American literacy expert and author

Pam Allyn is an American literacy expert and author. She is the founder and CEO of Dewey, a learning program and platform for parents and carers to support their children. Allyn founded LitWorld, a global literacy initiative, and LitLife, a consulting group working with schools to improve the teaching of reading and writing. She has worked as a social impact and education strategist.

Allyn is the author of 27 books and over 100 book chapters and articles on children’s literary advocacy, childhood development, and educational trends. Her work has been featured on Good Morning America, The Today Show, Oprah Radio, The Huffington Post, CNN International, and in The New York Times, among others.

Allyn was previously a spokesperson for BIC Kids, championing BIC's 2014 "Fight For Your Write" campaign.

== Career ==
Allyn pursued her Master’s in Deaf Education from Teachers College, Columbia University, graduating in 1988. Allyn continued to teach in the New York City Public Schools system and served as the Director of Funded Projects for The Teachers College Reading and Writing Project for nearly a decade after graduation, where she worked alongside NYC schoolteachers as a coach and literacy leader.

After Allyn left Teachers College, she set up the program Books for Boys in 1999 at The Children's Village, a residential treatment center for foster care children.

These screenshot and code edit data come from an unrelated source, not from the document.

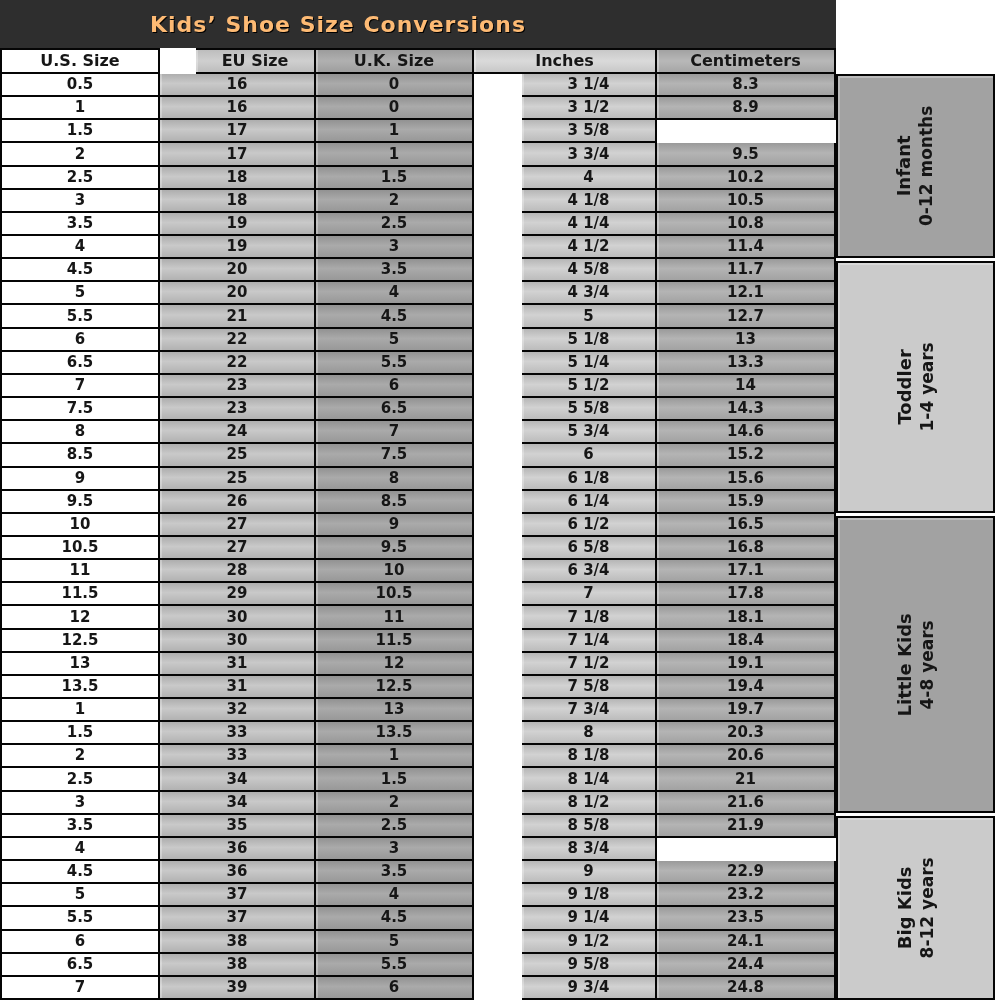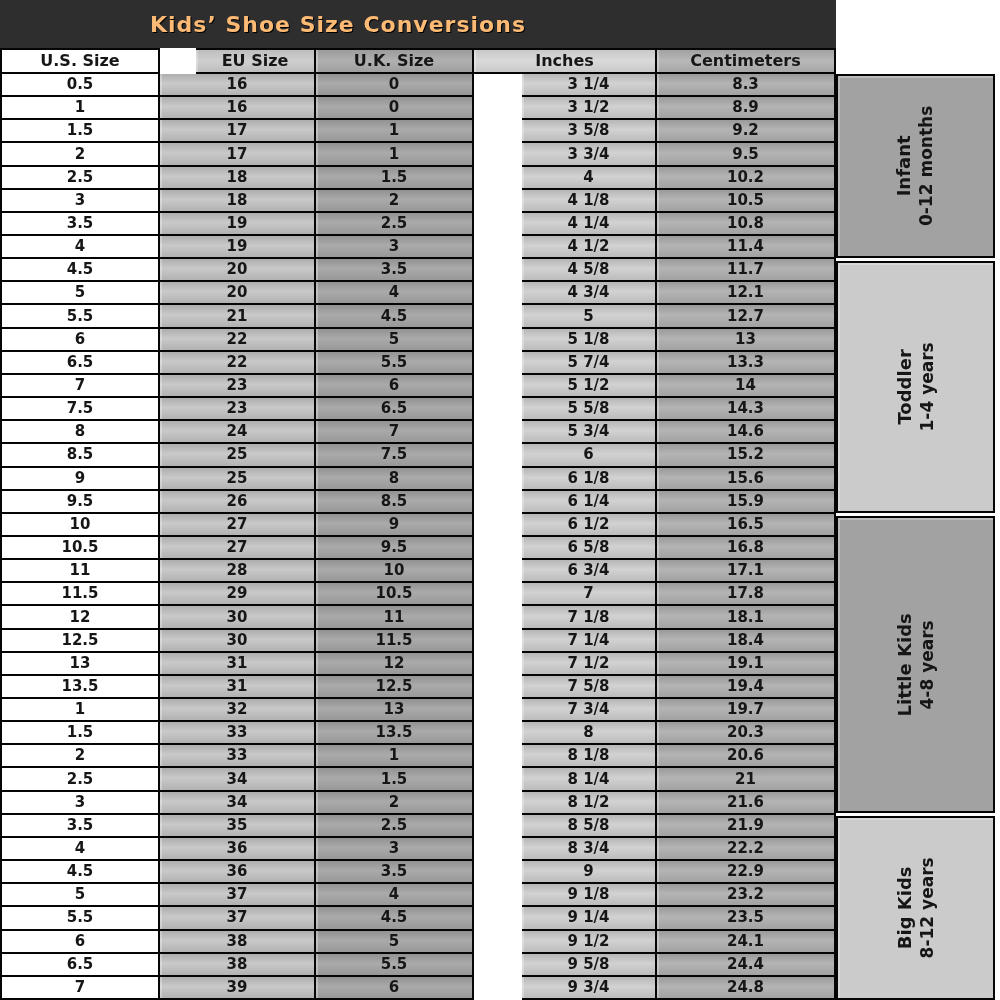--- a/index.html
+++ b/index.html
@@ -84,21 +84,20 @@
           <div class="cell c1 gray-cell">16</div>
           <div class="cell c2 gray-cell">0</div>
           <div class="cell c3 gray-cell">3 1/2</div>
           <div class="cell c4 gray-cell">8.9</div>
         </div>
         <div class="grid-row">
           <div class="cell c0">1.5</div>
           <div class="cell c1 gray-cell">17</div>
           <div class="cell c2 gray-cell">1</div>
           <div class="cell c3 gray-cell">3 5/8</div>
-          <div class="cell c4 gray-cell">9.2</div>
         </div>
         <div class="grid-row">
           <div class="cell c0">2</div>
           <div class="cell c1 gray-cell">17</div>
           <div class="cell c2 gray-cell">1</div>
           <div class="cell c3 gray-cell">3 3/4</div>
           <div class="cell c4 gray-cell">9.5</div>
         </div>
         <div class="grid-row">
           <div class="cell c0">2.5</div>
@@ -153,21 +152,21 @@
           <div class="cell c0">6</div>
           <div class="cell c1 gray-cell">22</div>
           <div class="cell c2 gray-cell">5</div>
           <div class="cell c3 gray-cell">5 1/8</div>
           <div class="cell c4 gray-cell">13</div>
         </div>
         <div class="grid-row">
           <div class="cell c0">6.5</div>
           <div class="cell c1 gray-cell">22</div>
           <div class="cell c2 gray-cell">5.5</div>
-          <div class="cell c3 gray-cell">5 7/4</div>
+          <div class="cell c3 gray-cell">5 1/4</div>
           <div class="cell c4 gray-cell">13.3</div>
         </div>
         <div class="grid-row">
           <div class="cell c0">7</div>
           <div class="cell c1 gray-cell">23</div>
           <div class="cell c2 gray-cell">6</div>
           <div class="cell c3 gray-cell">5 1/2</div>
           <div class="cell c4 gray-cell">14</div>
         </div>
         <div class="grid-row">
@@ -301,21 +300,20 @@
           <div class="cell c1 gray-cell">35</div>
           <div class="cell c2 gray-cell">2.5</div>
           <div class="cell c3 gray-cell">8 5/8</div>
           <div class="cell c4 gray-cell">21.9</div>
         </div>
         <div class="grid-row">
           <div class="cell c0">4</div>
           <div class="cell c1 gray-cell">36</div>
           <div class="cell c2 gray-cell">3</div>
           <div class="cell c3 gray-cell">8 3/4</div>
-          <div class="cell c4 gray-cell">22.2</div>
         </div>
         <div class="grid-row">
           <div class="cell c0">4.5</div>
           <div class="cell c1 gray-cell">36</div>
           <div class="cell c2 gray-cell">3.5</div>
           <div class="cell c3 gray-cell">9</div>
           <div class="cell c4 gray-cell">22.9</div>
         </div>
         <div class="grid-row">
           <div class="cell c0">5</div>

Allyn said in a 2003 interview that she wanted the boys at The Children’s Village “to know that whatever experience they’re having, they can read about it. They can find a book that relates to that experience; they can write their own stories about it. Anything can become an opportunity to create or find a good story.” As of 2023, the program is open to all genders and is called Open Door. The program has been praised for its work with at-risk youth and has been replicated in other foster care agencies.
Allyn founded LitLife in 2002 with her husband, Jim Allyn, and it now operates across 13 states and 18 countries.

==International advocacy and LitWorld==
Allyn set up LitWorld in 2007: a non-profit focused on cultivating global literacy leaders through transformational literacy experiences. The organization develops adaptable programs that promote leadership and strengthen children and their communities. In a 2013 interview with News 4 New York, Allyn said, “We started LitWorld in the spirit that all children deserve the right to read and write, no matter where they live, no matter where they’ve come from or are going to; everybody can use literacy for their own dreams…it’s one of those causes that everybody can belong to.”

LitWorld's LitClub and LitCamp programs, which run during the school year and out-of-school times, aim to empower emerging leaders, storytellers, and academic achievers. The program’s success led to the development of the 7 Strengths Framework, which became the basis for LitWorld’s activities.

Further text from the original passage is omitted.